Try it: The records below are to be set down word for word, with every picture left out.
'''
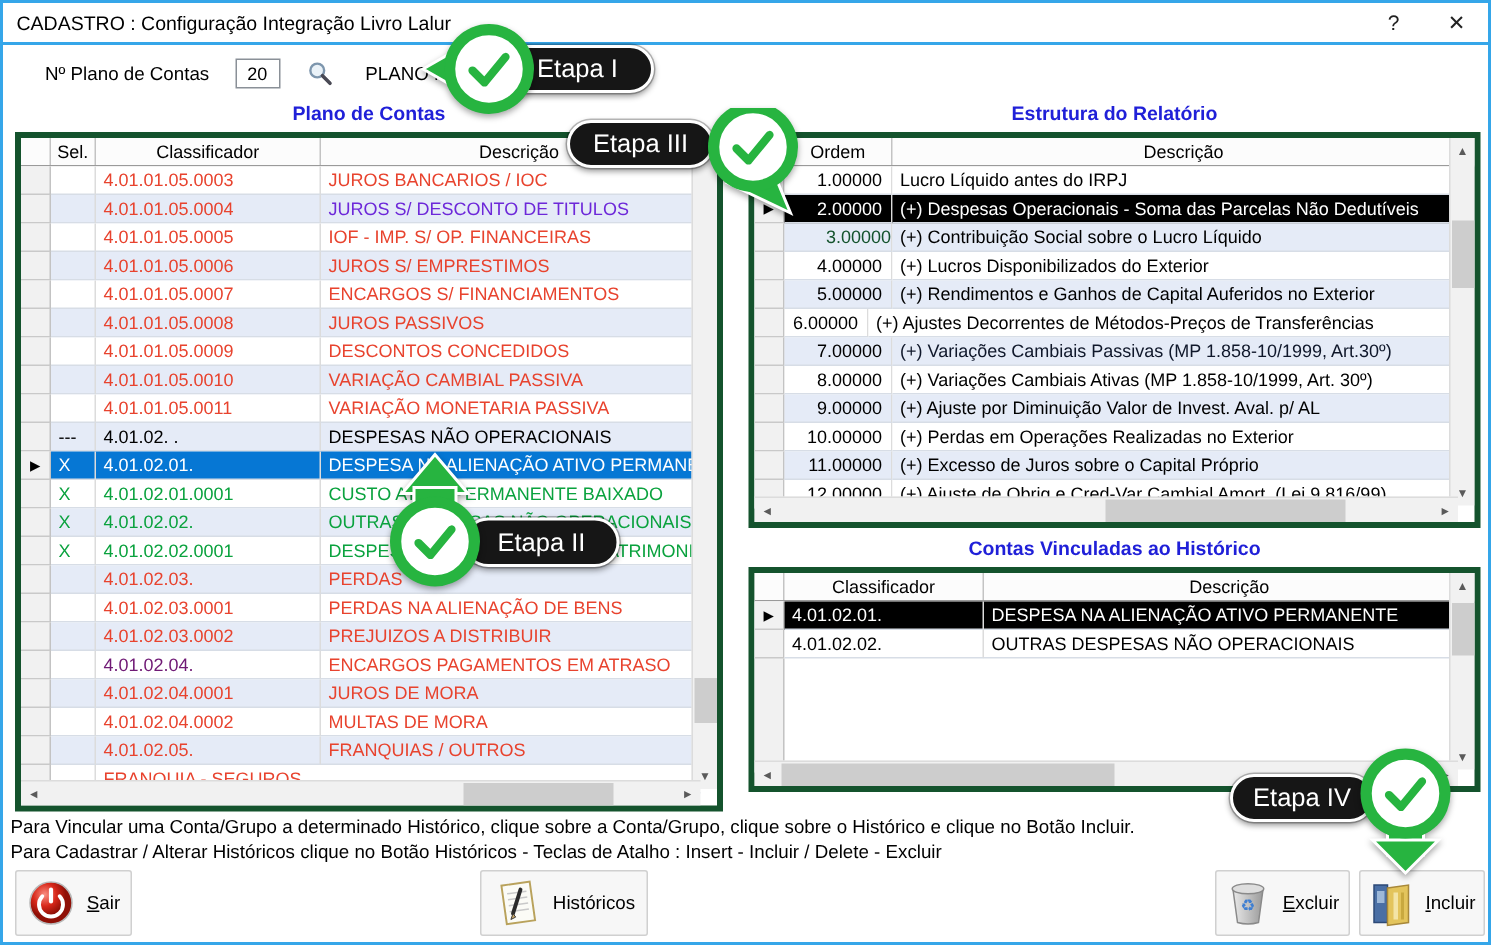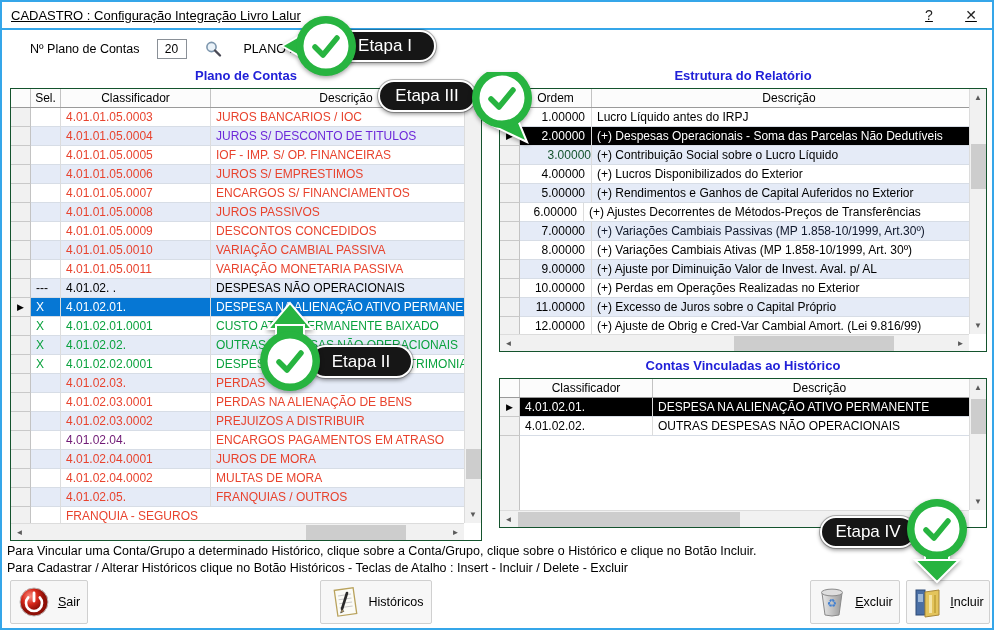--- a/index.html
+++ b/index.html
@@ -7,7 +7,7 @@
   .window { position:relative; width:994px; height:630px; border:2px solid #35a6e9; background:#fff; overflow:hidden; }
 
   
-  .titlebar { position:absolute; left:0; top:0; right:0; height:28px; background:#fff; border-bottom:2px solid #35a6e9; display:flex; align-items:center;text-decoration:underline; }
+  .titlebar { position:absolute; left:0; top:0; right:0; height:28px; background:#fff; border-bottom:2px solid #35a6e9; display:flex; align-items:center; }
   .titlebar .title { font-size:13px; color:#000; padding-left:9px; flex:1; }
   .tb-btn { width:42px; height:26px; display:flex; align-items:center; justify-content:center; font-size:14px; color:#222; cursor:default; }
 

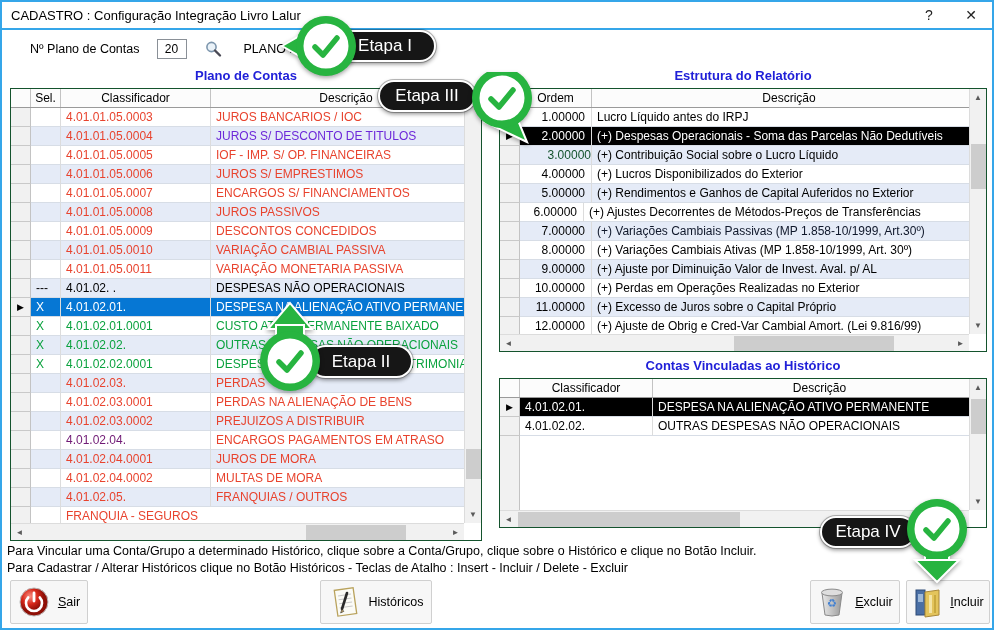--- a/index.html
+++ b/index.html
@@ -21,7 +21,7 @@
   .panel-title { position:absolute; font-size:13px; font-weight:bold; color:#2020d8; text-align:center; }
 
   
-  .grid { position:absolute; border:1px solid #14532d; background:#fff; overflow:hidden; }
+  .grid { position:absolute; border:4px solid #14532d; background:#fff; overflow:hidden; }
   .g-head { display:flex; height:19px; border-bottom:1px solid #9a9a9a; background:#fcfcfc; }
   .g-head .hc { font-size:12px; color:#000; text-align:center; line-height:18px; border-right:1px solid #c3c3c3; overflow:hidden; white-space:nowrap; }
   .g-body { position:relative; background:#fff; }

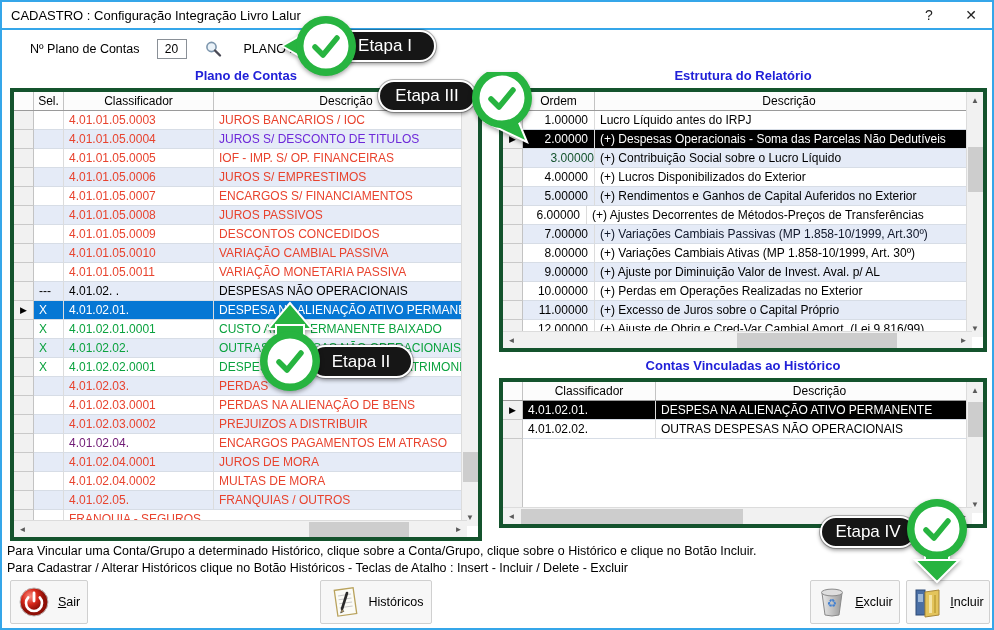--- a/index.html
+++ b/index.html
@@ -264,7 +264,7 @@
         </div>
         <div class="g-row">
           <div class="c gut"></div>
-          <div class="c" style="width: 64px; background: rgb(255, 255, 255); color: rgb(0, 0, 0); text-align: right; padding-right: 6px; padding-left: 0px;">6.00000</div>
+          <div class="c" style="width: 56px; background: rgb(255, 255, 255); color: rgb(0, 0, 0); text-align: right; padding-right: 6px; padding-left: 0px;">6.00000</div>
           <div class="c" style="flex: 1 1 0%; border-right: none; background: rgb(255, 255, 255); color: rgb(0, 0, 0);">(+) Ajustes Decorrentes de Métodos-Preços de Transferências</div>
         </div>
         <div class="g-row">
'''
Problem solution:
--- a/index.html
+++ b/index.html
@@ -7,7 +7,7 @@
   .window { position:relative; width:994px; height:630px; border:2px solid #35a6e9; background:#fff; overflow:hidden; }
 
   
-  .titlebar { position:absolute; left:0; top:0; right:0; height:28px; background:#fff; border-bottom:2px solid #35a6e9; display:flex; align-items:center;text-decoration:underline; }
+  .titlebar { position:absolute; left:0; top:0; right:0; height:28px; background:#fff; border-bottom:2px solid #35a6e9; display:flex; align-items:center; }
   .titlebar .title { font-size:13px; color:#000; padding-left:9px; flex:1; }
   .tb-btn { width:42px; height:26px; display:flex; align-items:center; justify-content:center; font-size:14px; color:#222; cursor:default; }
 

--- a/index.html
+++ b/index.html
@@ -21,7 +21,7 @@
   .panel-title { position:absolute; font-size:13px; font-weight:bold; color:#2020d8; text-align:center; }
 
   
-  .grid { position:absolute; border:1px solid #14532d; background:#fff; overflow:hidden; }
+  .grid { position:absolute; border:4px solid #14532d; background:#fff; overflow:hidden; }
   .g-head { display:flex; height:19px; border-bottom:1px solid #9a9a9a; background:#fcfcfc; }
   .g-head .hc { font-size:12px; color:#000; text-align:center; line-height:18px; border-right:1px solid #c3c3c3; overflow:hidden; white-space:nowrap; }
   .g-body { position:relative; background:#fff; }

--- a/index.html
+++ b/index.html
@@ -264,7 +264,7 @@
         </div>
         <div class="g-row">
           <div class="c gut"></div>
-          <div class="c" style="width: 64px; background: rgb(255, 255, 255); color: rgb(0, 0, 0); text-align: right; padding-right: 6px; padding-left: 0px;">6.00000</div>
+          <div class="c" style="width: 56px; background: rgb(255, 255, 255); color: rgb(0, 0, 0); text-align: right; padding-right: 6px; padding-left: 0px;">6.00000</div>
           <div class="c" style="flex: 1 1 0%; border-right: none; background: rgb(255, 255, 255); color: rgb(0, 0, 0);">(+) Ajustes Decorrentes de Métodos-Preços de Transferências</div>
         </div>
         <div class="g-row">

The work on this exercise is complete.